──────── Supplied information

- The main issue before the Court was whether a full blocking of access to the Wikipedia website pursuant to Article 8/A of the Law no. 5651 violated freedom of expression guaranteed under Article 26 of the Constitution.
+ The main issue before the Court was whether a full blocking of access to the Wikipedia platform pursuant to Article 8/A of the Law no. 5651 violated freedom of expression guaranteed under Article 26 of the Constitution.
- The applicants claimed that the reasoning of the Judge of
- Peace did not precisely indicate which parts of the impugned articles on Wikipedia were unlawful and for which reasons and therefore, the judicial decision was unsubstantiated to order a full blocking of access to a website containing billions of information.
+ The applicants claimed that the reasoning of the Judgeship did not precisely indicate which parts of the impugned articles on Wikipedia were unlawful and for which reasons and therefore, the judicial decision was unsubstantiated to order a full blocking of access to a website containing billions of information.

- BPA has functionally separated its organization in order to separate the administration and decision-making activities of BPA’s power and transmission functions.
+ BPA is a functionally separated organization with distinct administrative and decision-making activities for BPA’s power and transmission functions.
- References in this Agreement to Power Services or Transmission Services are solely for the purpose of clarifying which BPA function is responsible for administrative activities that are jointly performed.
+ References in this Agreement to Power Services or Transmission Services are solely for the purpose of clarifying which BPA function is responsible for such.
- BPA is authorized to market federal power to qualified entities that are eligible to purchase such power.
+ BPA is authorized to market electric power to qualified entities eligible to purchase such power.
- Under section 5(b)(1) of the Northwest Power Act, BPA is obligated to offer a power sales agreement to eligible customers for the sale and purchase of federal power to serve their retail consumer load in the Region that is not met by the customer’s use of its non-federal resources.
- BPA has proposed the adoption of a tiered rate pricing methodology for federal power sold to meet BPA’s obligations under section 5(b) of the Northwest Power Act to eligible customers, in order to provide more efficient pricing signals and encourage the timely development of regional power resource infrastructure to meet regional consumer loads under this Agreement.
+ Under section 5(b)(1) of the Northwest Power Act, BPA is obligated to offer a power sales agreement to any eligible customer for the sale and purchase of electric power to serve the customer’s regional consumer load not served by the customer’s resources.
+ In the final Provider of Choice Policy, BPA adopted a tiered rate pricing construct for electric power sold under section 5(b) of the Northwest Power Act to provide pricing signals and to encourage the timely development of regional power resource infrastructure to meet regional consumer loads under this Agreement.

────────────────

* [Problem details] Give back, verbatim, the lines from the top of the entries above through the line containing "- References in".

* [Response]
- The main issue before the Court was whether a full blocking of access to the Wikipedia website pursuant to Article 8/A of the Law no. 5651 violated freedom of expression guaranteed under Article 26 of the Constitution.
+ The main issue before the Court was whether a full blocking of access to the Wikipedia platform pursuant to Article 8/A of the Law no. 5651 violated freedom of expression guaranteed under Article 26 of the Constitution.
- The applicants claimed that the reasoning of the Judge of
- Peace did not precisely indicate which parts of the impugned articles on Wikipedia were unlawful and for which reasons and therefore, the judicial decision was unsubstantiated to order a full blocking of access to a website containing billions of information.
+ The applicants claimed that the reasoning of the Judgeship did not precisely indicate which parts of the impugned articles on Wikipedia were unlawful and for which reasons and therefore, the judicial decision was unsubstantiated to order a full blocking of access to a website containing billions of information.

- BPA has functionally separated its organization in order to separate the administration and decision-making activities of BPA’s power and transmission functions.
+ BPA is a functionally separated organization with distinct administrative and decision-making activities for BPA’s power and transmission functions.
- References in this Agreement to Power Services or Transmission Services are solely for the purpose of clarifying which BPA function is responsible for administrative activities that are jointly performed.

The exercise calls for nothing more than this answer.